Zo beschouwd moet elke poging de geïncarneerdheid van het bestaan te overstijgen mislukken en een illusie heten. Maar dat hoeft nog niet te betekenen dat we overgeleverd zijn aan de dingen in hun nietszeggende banaliteit of aan de dagen in hun grijsheid. Want ofschoon spiritualiteit nauw verbonden is met een traditie van transcendentie van de alledaagsheid en we er eigenlijk niet goed over kunnen spreken- zegt Theo de Boer, ëën van de scribenten uit bovengenoemde bundel- 'zonder confrontatie met die erfenis' (17), is het misschien toch mogelijk spiritualiteit te bevrijden 'van de neoplatonische illusie dat we ons kunnen losmaken van de materie en zelfstandig opzweven naar het hogere'(27). Er is zo iets als 'eeuwigheid in de tijd' (21). Vanuit de vertikaal afdalend naar de aarde, zoals het nieuwe Jeruzalem, getooid als een bruid (Openbaring 21:2).

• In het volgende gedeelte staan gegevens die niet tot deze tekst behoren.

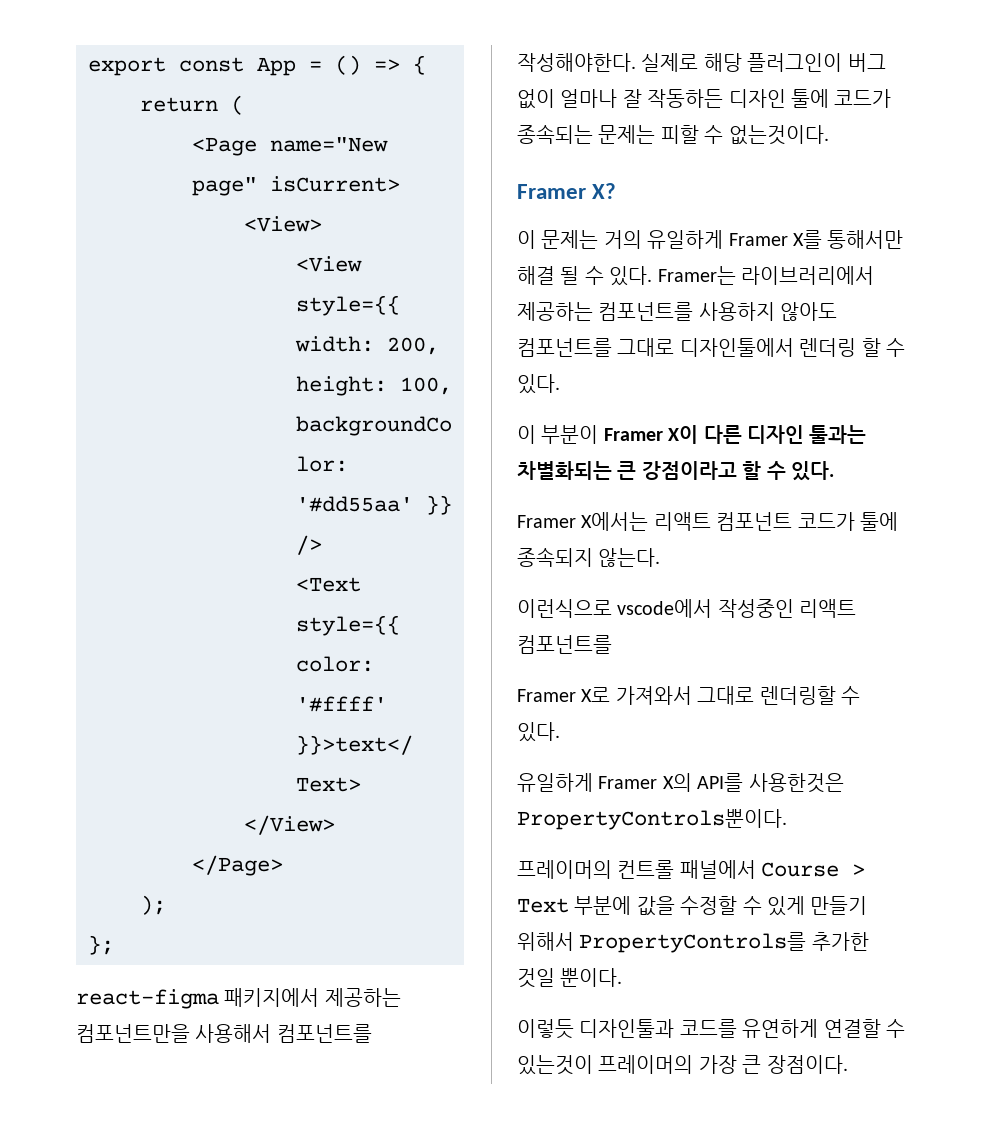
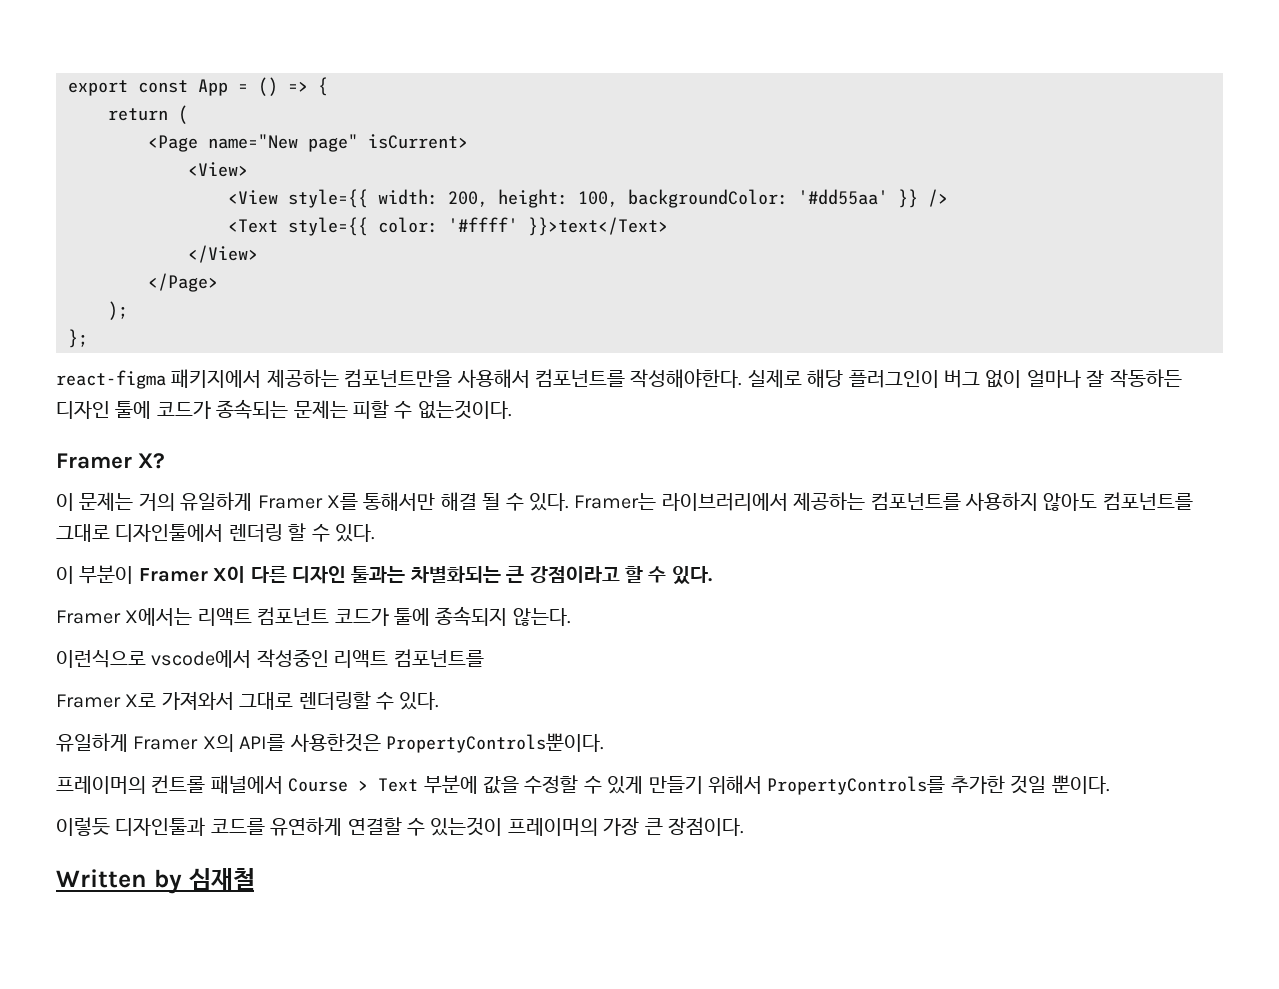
+ Written by 심재철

De eeuwigheid breekt in het prisma van de tijd uit in een gamma van kleuren. En die kleuren mogen ons liever zijn dan het witte licht van de eeuwigheid. Het is niet uitgesloten dat de alledaagse dingen aldus transparant zijn tot op de dingen in hun onvergankelijke schoonheid en goedheid en dat er glorie oplicht vanuit het gewone leven. Er is een dag der dagen die alle dagen draagt. Een toekomst die haar licht vooruitwerpt in het heden. Er is het dagelijks brood dat niet los staat van het brood des levens en er is wijn die we drinken als een reële voorsmaak op het eeuwige leven. Een verborgen waterbron die wordt, voor wie eruit drinkt, 'tot een fontein van water, dat springt ten eeuwigen leven' (Joh. 4:14)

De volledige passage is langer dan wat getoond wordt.